Although not all veterans are severely affected, a military career carries significant mental health risks, particularly at times of war when substantial numbers of psychiatric casualties are usual. Research from the last decade shows that certain mental health-related problems in the armed forces, particularly harmful alcohol use and post-deployment violent behaviour, are a serious problem. Those who have left the forces during the last decade show markedly higher rates of a number of mental health-related problems, particularly PTSD and harmful levels of drinking. These issues are of particular concern in relation to ‘Armed Forces Day’, which serves among other things as a recruitment opportunity for the armed forces. But what are the mental health implications for those who enlist, particularly the youngest recruits who are most vulnerable to these risks?
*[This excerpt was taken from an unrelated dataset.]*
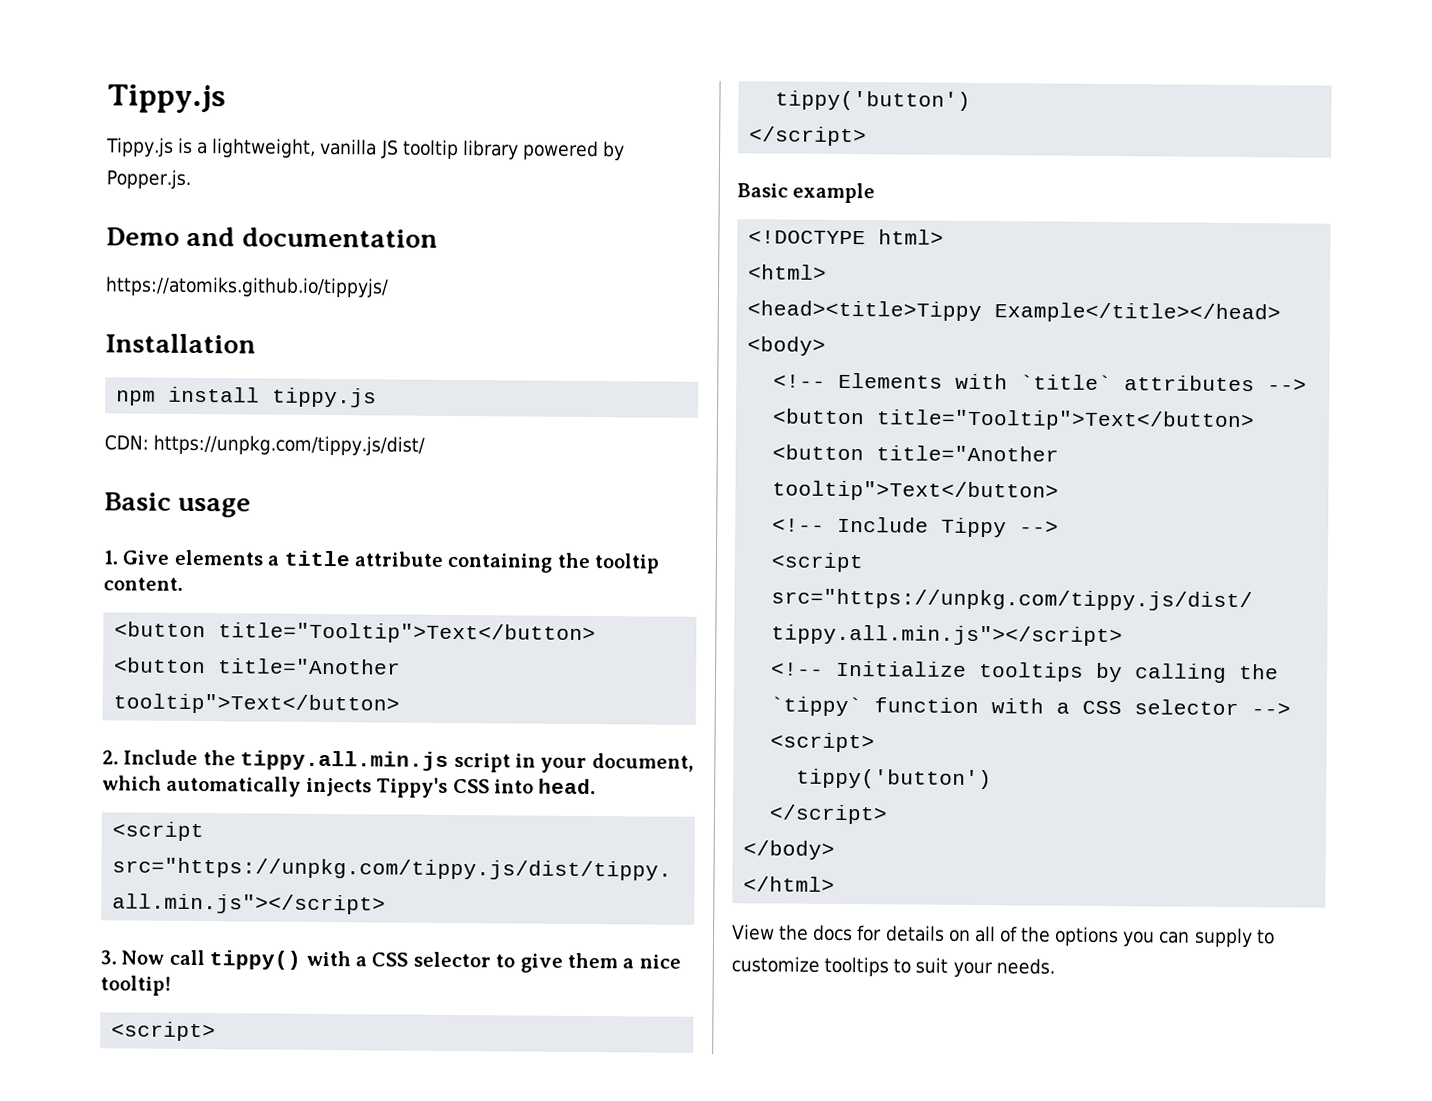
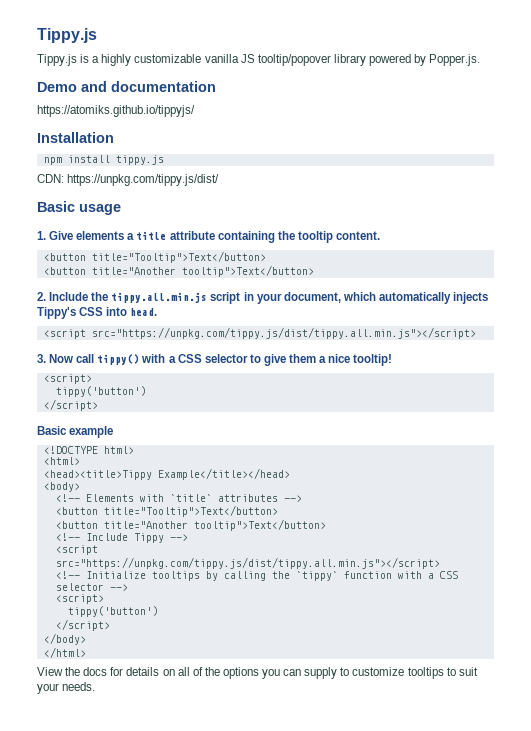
[212,138,317,158] lightweight, -> [101,54,202,66] highly customizable
[402,139,459,160] tooltip -> [257,54,331,66] tooltip/popover

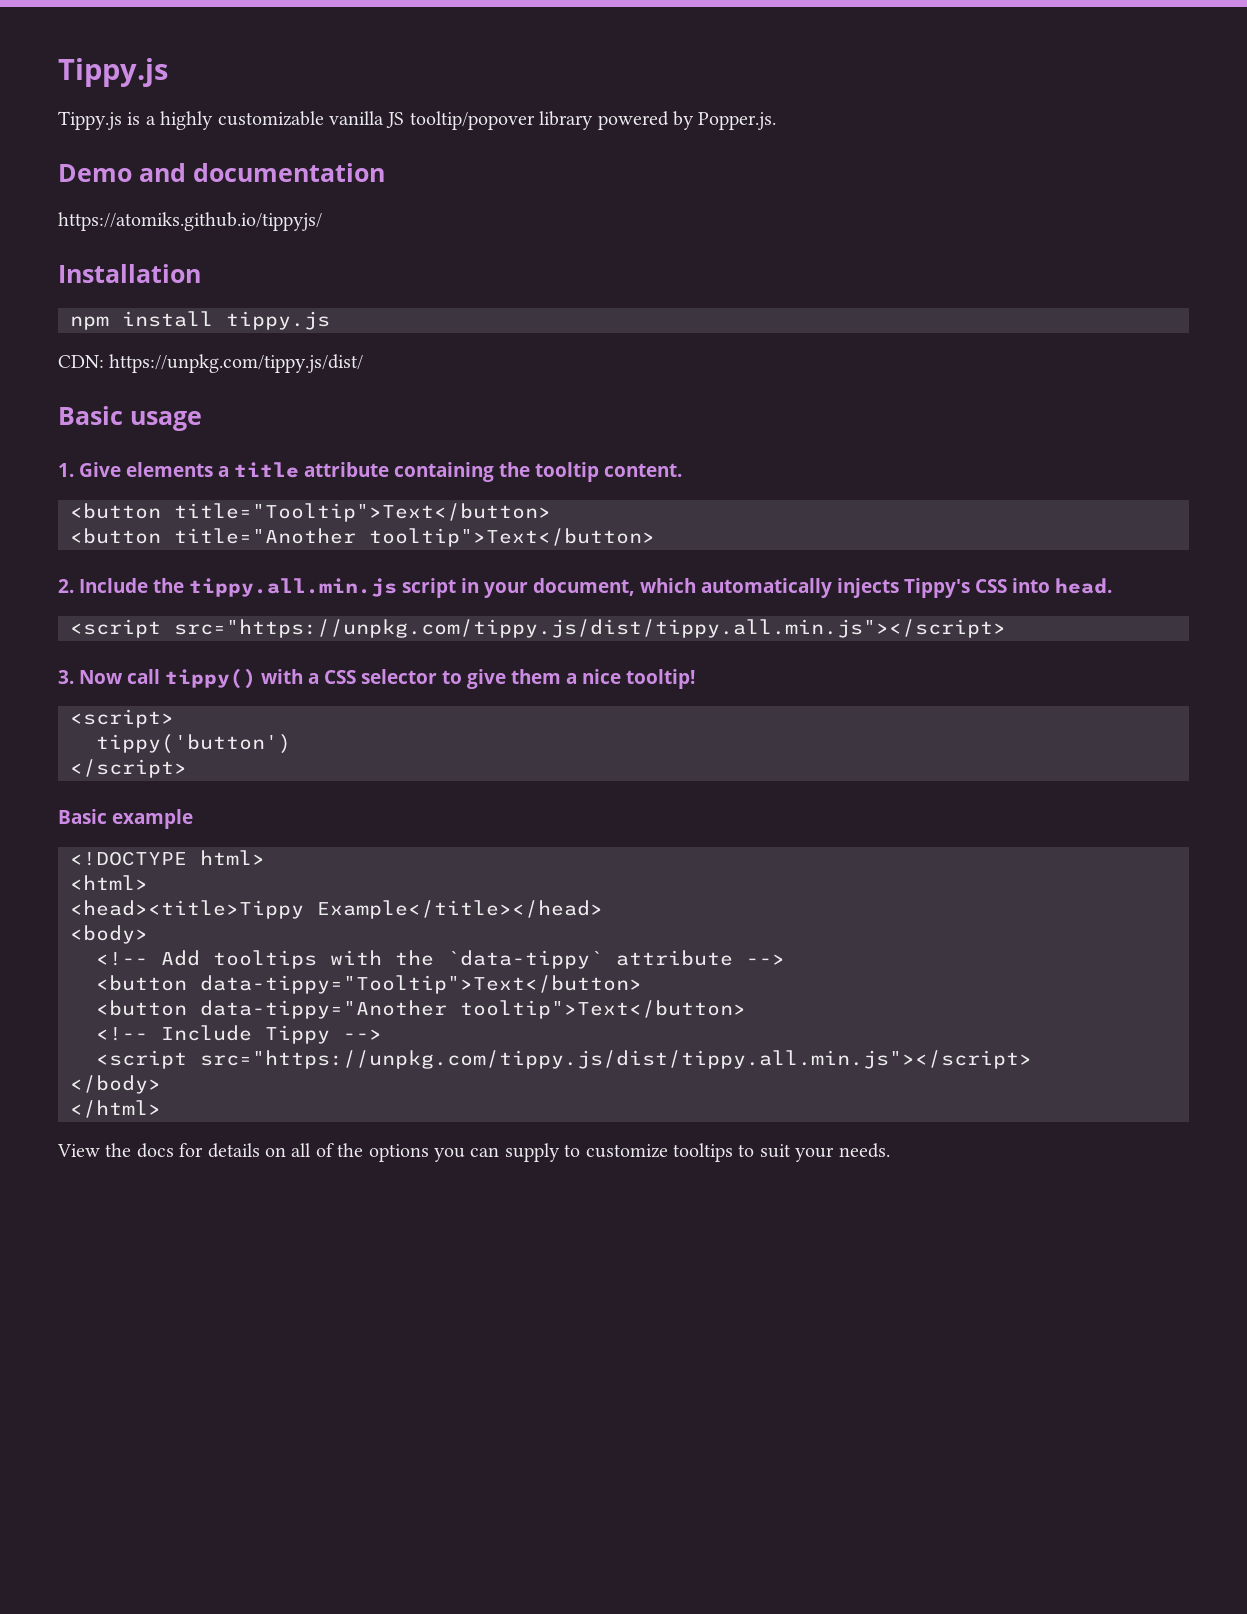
[85,494,278,502] Elements with `title` attributes -> [161,950,733,969] Add tooltips with the `data-tippy` attribute
[103,505,278,517] [55,521,188,529] title="Tooltip">Text</button> // <button title="Another -> [200,975,642,994] [96,1000,447,1019] data-tippy="Tooltip">Text</button> // <button data-tippy="Another
[55,571,458,581] [55,583,128,591] [55,594,104,604] [67,606,158,617] [55,619,110,631] // <!-- Initialize tooltips by calling the `tippy` function with a CSS selector --> // <script> // tippy('button') // </script> -> (1032, 1059) none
The Origins of Mental Health Problems within the Military
Armed forces personnel are controlled from the moment they turn up for training, which steadily turns young civilians into operationally effective combatants by inculcating conformity with and obedience to the martial system. Whilst training includes conventional teaching of skills such as field-craft and handling weapons, its main objective is to reinvent how recruits think and behave (Hockey, 1986; Grossman, 2009). Training “breaks you down and then rebuilds you in a different way”, as one veteran has put it (Green et al., 2010). Another described training as operating on two fronts. First, it shapes minds by ‘indoctrinating’ recruits into the ideological values of the military system; and second, it ‘conditions’ behaviours by rewarding obedience and punishing dissent, to the point where all orders are obeyed without question or pause.